Katy: During our group’s after-reading outing of
salmon, whiskey sours, and marshmallows, you mentioned that one of your dream
book blurbs would be by Angela Davis. Who are other activists that inspire you?
Whose activist poetry do you learn from and recommend?
Loma: Yes, I want Angela Davis to blurb my first book when
it’s ready because I’m writing about the prison industrial complex and she was
one of the first prison abolitionists that I read. I don’t know her personally
though, so I’m not sure that will happen. Another activist who inspires me, is
named within a poem in this chapbook- Tuira Kayapo. You should google her.

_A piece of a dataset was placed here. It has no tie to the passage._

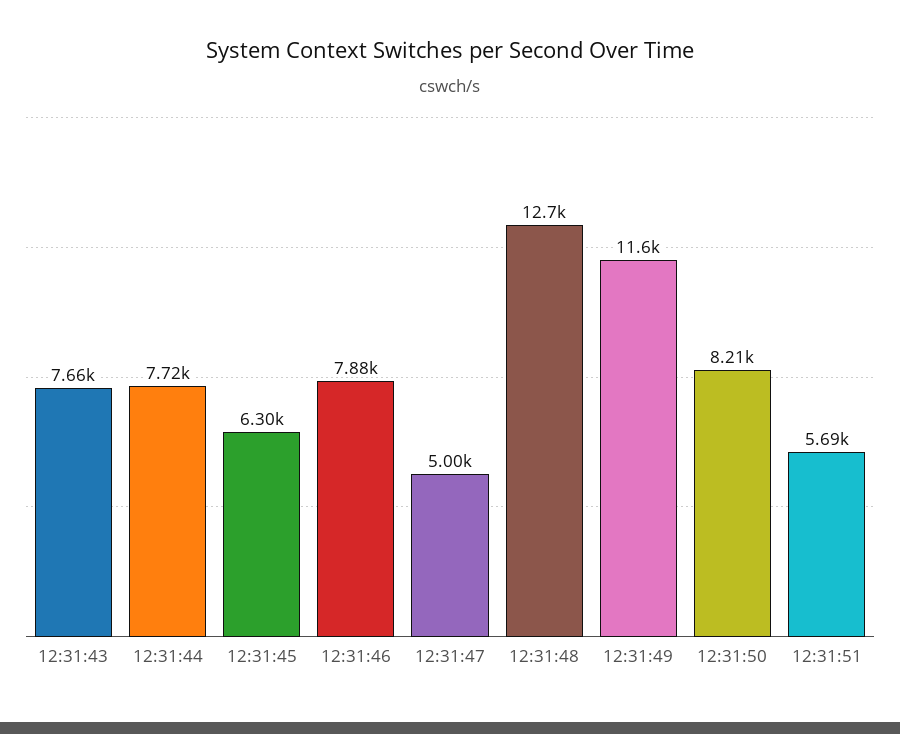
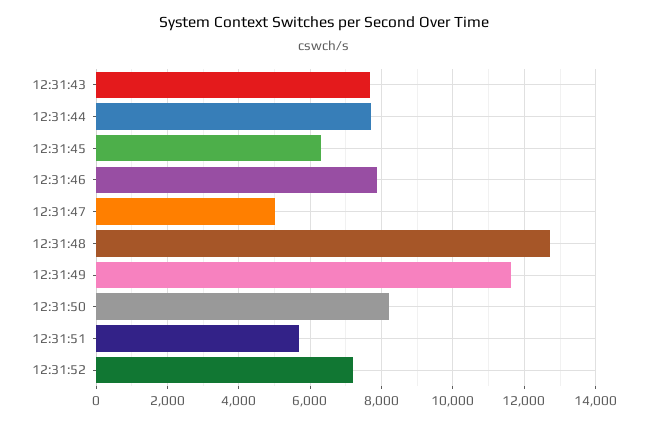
12:31:52: none -> 7200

She’s a badass. And poetry activists that I read range from Roque Dalton to
June Jordan. “Poem about Police Violence” should be on every poetry syllabus
right now and should be sung at every march right now.
Katy: Over at Lamda Literary, you’ve recently had an article published, titled “I Have Punk, Langston Had Blues, Lorca Had Gypsy Ballads.” You say that growing up with punk music helped you to trust your “poetic impulse.” Could you expand on the term, what it means to you?

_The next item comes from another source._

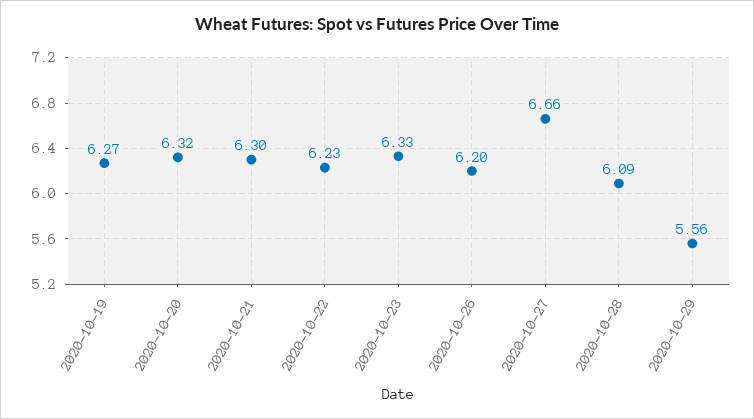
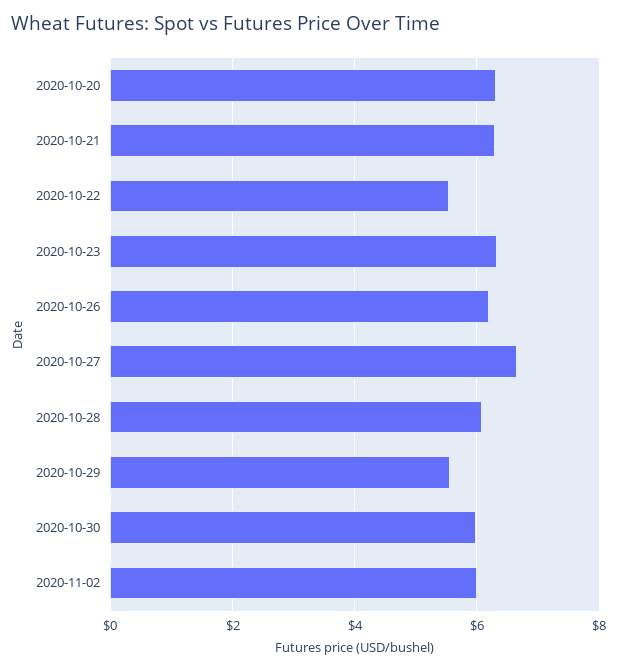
2020-10-19: 6.27 -> none
2020-10-22: 6.23 -> 5.6
2020-10-30: none -> 6
2020-11-02: none -> 6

Loma: I think about poetic impulse as the moment
in a poet’s heart when the poem is speaking to them- when the poem says “hey,
you should have a line break here” or “you should have an ellipses here” or….

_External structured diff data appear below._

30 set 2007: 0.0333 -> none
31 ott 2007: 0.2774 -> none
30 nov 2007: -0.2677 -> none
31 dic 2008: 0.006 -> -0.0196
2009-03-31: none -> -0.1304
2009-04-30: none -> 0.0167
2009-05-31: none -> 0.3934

We listen to some of these impulses and we edit some of the impulses away. In
that comment within the essay, I was talking about using forward slashes to
divide poetic impulses (that I usually have in relation to image). After
forward slashes, I might change the image on impulse.
****
Christopher Soto (aka Loma) is a queer latinx punk poet &
prison abolitionist. They were named one of “Ten Up and Coming Latinx Poets You
Need to Know” by Remezcla. They were named one of “Seven Trans and
Gender Non-Conforming Artists Doing the Work” by The Offing. Poets
& Writers will be honoring Christopher Soto with the “Barnes & Nobles
Writer for Writers Award” in 2016. They founded Nepantla: A
Journal Dedicated to Queer Poets of Color with the Lambda Literary
Foundation. They cofounded The Undocupoets Campaign in 2015.
Their poetry has been called political surrealist and focuses on domestic
violence, queer youth homelessness, and mass incarceration. Their first
chapbook “Sad Girl Poems” was published by Sibling Rivalry Press in 2016.
They received an MFA in poetry from NYU, where they studied with Eileen
Myles, Yusef Komunyakaa, Marie Howe, Brenda Shaughnessy, Major Jackson, Rachel
Zucker. Their work has been translated into Spanish and Portuguese. Originally
from the Los Angeles area; they now live in Brooklyn.
Katy Cousino is an MFA candidate at the
University of Notre Dame where she reads and writes poetry. She is the
program's Outreach Coordinator and loves making connections with the community
of South Bend. Some of her poetry can be found at Tagvverk, Deluge,
and Seven Corners.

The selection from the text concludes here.